As an important commercial center, Djulfa became notable for its many medieval architectural monuments in the middle ages.

Among them were its splendid bridge, mighty fortress, impressive monastery, eight handsome stone-built churches, numerous caravanserai and trade centers, the covered market, resplendent mansions, its ram-shaped tombstones, and perhaps most of all for its many thousands of intricately carved Armenian memorial stelae called khatchkars, which for centuries stood upright in Djulfa’s cemetery and near its churches.

The Monastery of Amenaprkich (The Holy Redeemer)

The Amenaprkich Monastery complex consisted of a small church, a gavit, a refectory, one and two-storied annexes, and other auxiliary structures enclosed within a rampart. According to M. Smbatiants, the Monastery was founded in 1271 by a “paron” (sir or Mr. in Armenian derived from the French “baron”) Vahram. However, written sources indicate that this monastery was, in fact, older than 1271. The Catholicos Khatchik testified in a document that in 976, King Ashot of Armenia, ‘the king of kings of Armenia’, gave lands to the St. Stepanos monastery in Darashamb. On the basis of this information, and of the architectural features and composition of the structure, it may be concluded that the initial building phase of the monastery began no later than the 9th or 10th centuries. The wide entrance, however, has a slightly pointed arch, which is a common feature of 12th and 13th century Armenian architecture.

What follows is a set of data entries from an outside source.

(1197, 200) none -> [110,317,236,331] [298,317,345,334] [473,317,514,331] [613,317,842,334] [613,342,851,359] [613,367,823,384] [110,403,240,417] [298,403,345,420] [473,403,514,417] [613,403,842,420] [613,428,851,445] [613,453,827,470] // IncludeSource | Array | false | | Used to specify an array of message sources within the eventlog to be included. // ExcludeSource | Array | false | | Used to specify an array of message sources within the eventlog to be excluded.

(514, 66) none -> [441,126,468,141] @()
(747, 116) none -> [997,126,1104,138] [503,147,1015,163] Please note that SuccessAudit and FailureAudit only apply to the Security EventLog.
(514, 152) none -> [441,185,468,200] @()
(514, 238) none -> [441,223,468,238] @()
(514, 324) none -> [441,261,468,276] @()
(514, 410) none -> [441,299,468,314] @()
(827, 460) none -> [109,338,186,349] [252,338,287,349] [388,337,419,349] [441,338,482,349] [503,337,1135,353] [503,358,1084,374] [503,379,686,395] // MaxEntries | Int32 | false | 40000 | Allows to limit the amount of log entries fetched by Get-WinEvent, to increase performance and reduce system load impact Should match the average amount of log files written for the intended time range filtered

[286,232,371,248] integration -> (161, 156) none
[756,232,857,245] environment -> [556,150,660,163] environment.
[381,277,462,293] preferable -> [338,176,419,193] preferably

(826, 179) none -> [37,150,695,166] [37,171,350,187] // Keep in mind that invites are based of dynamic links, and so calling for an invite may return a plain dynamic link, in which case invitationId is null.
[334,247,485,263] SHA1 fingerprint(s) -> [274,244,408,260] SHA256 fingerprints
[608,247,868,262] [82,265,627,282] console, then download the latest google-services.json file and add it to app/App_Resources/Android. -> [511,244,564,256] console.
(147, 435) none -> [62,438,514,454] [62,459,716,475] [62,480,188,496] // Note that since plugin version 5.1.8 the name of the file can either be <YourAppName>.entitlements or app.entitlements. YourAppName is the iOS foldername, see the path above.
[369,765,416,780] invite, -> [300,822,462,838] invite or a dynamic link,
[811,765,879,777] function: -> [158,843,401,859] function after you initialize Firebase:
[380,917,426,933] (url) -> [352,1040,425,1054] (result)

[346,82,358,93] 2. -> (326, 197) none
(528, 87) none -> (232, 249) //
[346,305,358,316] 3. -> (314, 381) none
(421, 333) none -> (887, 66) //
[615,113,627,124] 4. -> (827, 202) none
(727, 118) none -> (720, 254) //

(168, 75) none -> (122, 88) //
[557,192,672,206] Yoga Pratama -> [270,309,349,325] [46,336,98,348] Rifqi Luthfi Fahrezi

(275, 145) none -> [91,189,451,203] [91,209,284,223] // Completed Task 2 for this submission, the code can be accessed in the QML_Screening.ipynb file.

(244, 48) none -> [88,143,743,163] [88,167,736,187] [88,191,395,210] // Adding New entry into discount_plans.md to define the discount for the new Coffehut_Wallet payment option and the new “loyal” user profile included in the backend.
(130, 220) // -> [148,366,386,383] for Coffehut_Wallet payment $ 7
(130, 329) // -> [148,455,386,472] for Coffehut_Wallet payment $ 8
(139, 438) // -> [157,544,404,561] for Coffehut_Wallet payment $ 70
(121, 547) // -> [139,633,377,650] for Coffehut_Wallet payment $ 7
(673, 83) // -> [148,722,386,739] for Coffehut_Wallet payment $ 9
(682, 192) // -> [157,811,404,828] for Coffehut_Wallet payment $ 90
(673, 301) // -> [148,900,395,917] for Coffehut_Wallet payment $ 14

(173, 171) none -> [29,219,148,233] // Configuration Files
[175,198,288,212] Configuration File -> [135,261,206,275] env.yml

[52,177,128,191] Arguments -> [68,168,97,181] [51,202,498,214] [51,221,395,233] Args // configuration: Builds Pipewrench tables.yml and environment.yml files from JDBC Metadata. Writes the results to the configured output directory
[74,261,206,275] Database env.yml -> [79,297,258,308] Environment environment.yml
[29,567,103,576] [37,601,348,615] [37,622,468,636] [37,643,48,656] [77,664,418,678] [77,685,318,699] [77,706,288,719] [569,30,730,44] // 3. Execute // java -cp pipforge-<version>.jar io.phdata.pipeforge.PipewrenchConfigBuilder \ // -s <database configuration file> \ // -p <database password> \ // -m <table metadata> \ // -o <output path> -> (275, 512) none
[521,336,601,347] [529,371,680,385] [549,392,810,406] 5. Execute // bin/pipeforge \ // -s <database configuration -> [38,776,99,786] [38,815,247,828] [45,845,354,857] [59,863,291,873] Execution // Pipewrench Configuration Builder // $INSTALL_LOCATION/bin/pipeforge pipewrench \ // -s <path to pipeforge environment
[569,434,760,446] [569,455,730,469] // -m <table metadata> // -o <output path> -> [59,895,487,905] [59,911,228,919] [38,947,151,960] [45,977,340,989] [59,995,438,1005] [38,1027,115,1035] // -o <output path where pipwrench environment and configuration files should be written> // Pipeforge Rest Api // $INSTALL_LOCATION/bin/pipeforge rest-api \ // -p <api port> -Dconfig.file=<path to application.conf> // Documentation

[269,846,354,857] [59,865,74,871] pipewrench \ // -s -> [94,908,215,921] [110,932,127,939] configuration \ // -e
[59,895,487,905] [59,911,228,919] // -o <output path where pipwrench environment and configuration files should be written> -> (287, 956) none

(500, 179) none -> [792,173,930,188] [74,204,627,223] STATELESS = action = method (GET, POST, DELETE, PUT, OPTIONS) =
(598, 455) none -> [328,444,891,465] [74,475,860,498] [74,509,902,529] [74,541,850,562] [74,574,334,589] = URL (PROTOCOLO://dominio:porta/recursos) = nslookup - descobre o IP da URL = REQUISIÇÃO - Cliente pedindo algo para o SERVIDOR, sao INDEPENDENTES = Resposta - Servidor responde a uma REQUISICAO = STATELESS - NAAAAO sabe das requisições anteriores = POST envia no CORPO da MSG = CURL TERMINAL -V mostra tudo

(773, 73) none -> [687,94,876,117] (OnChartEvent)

The strong high walls enclosing the rectangular monastery complex are still intact at a height of 2.5 meters. They are built of a rubble-stone and limestone mixture and give the impression of a fortress-rampart whose small and only entrance is on the southern façade.

The monastery has its own small cemetery – not the famous cemetery – where the ashes of monks and bishops are interred. Khatchkars with remarkable reliefs were erected for these individuals, most of which have been dated to the 15th-16th centuries). A shallow stream was used to irrigate the monastery gardens. The trees and beds of greenery were considered to have magical powers, where anyone who dared to even secretly cut off a bush or branch from that garden would be instantly punished.The above is a description based on the condition of the monument in 1990. The current status of the Amenaprkich Monastery is unknown.  Caves and Caverns

Among the ravines of the “Kamu” gorge and the mountains near Jugha there are a number of crevices, natural caves, and caverns of which the more well-known are the “Jgnavor” (hermit), and the “Krekatjatun” (place where lime was produced). They are located north of the Amenaprkich Monastery in the “Kamu” gorge.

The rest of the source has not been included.